##### Task data

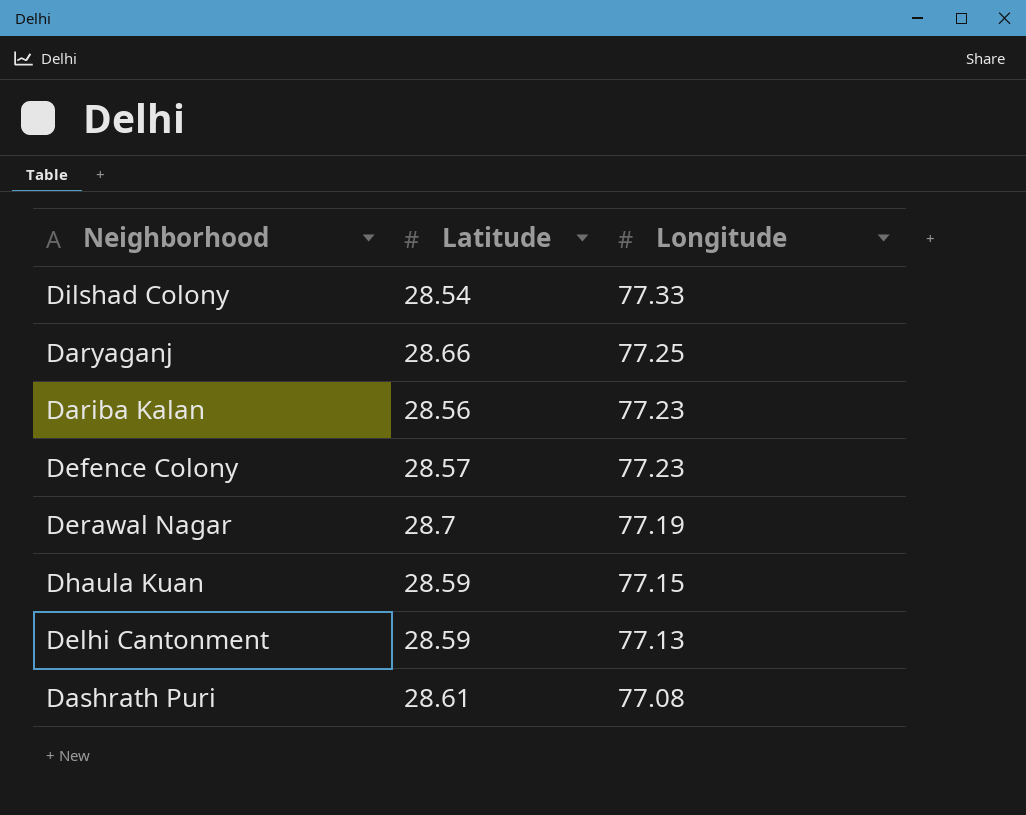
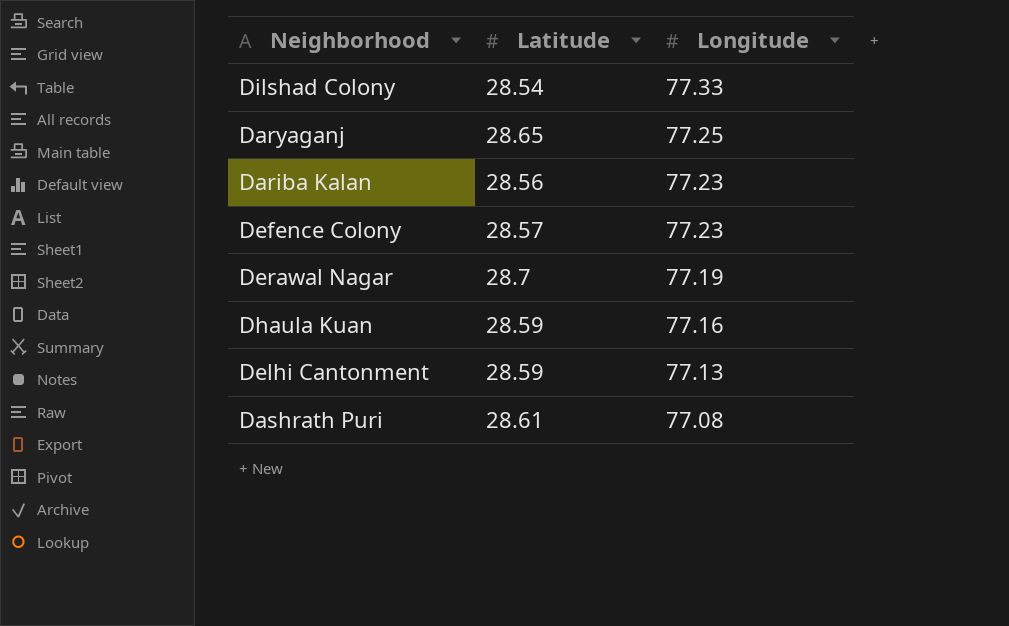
Daryaganj | Latitude: 28.66 -> 28.65
Dhaula Kuan | Longitude: 77.15 -> 77.16

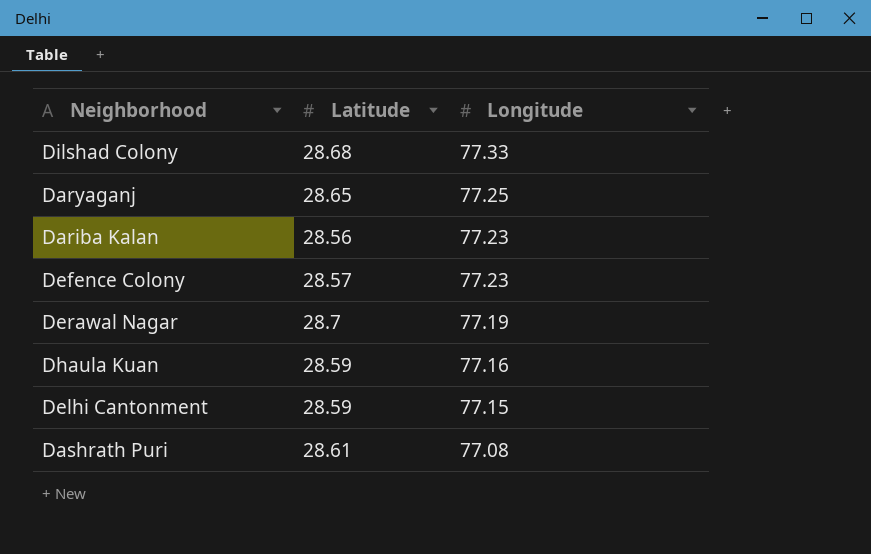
Dilshad Colony | Latitude: 28.54 -> 28.68
Delhi Cantonment | Longitude: 77.13 -> 77.15

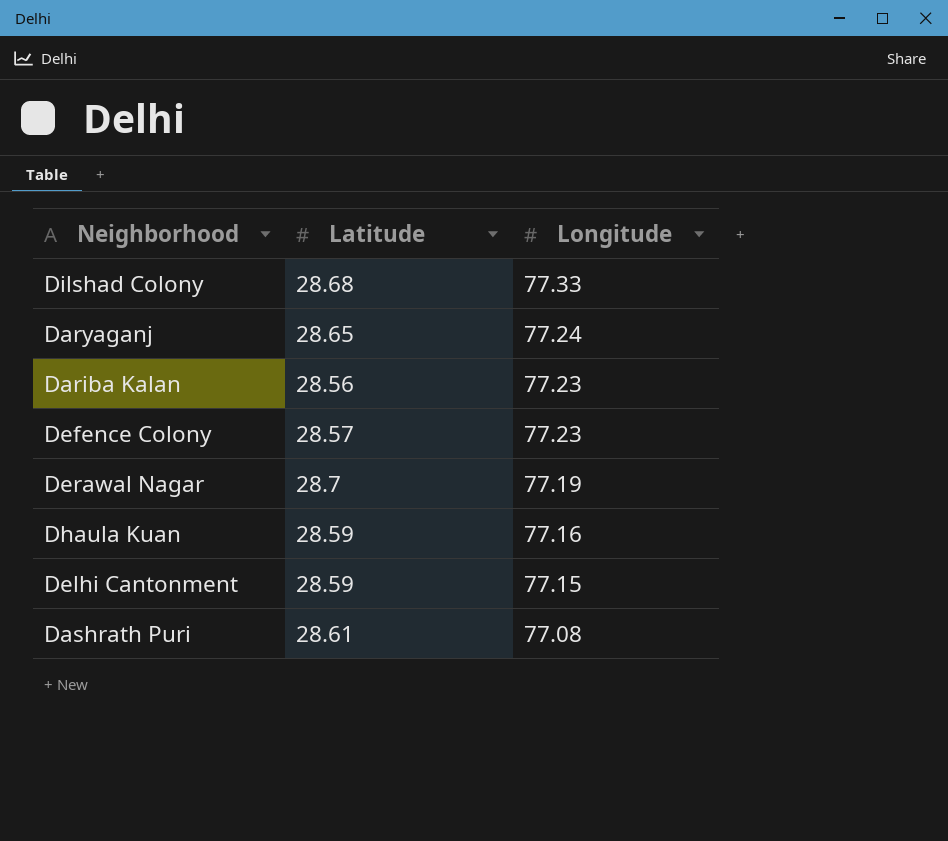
Daryaganj | Longitude: 77.25 -> 77.24

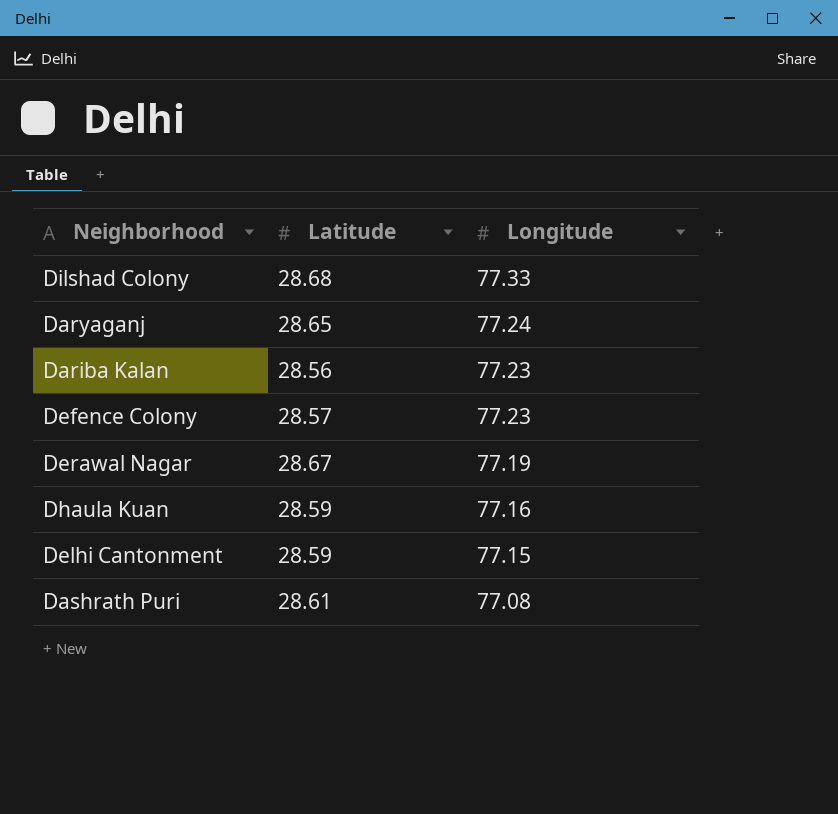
Derawal Nagar | Latitude: 28.7 -> 28.67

##########

> **Problem**
The word "Latitude" appears on some lines of the data above; count those lines and give only the total.

> **Task result**
3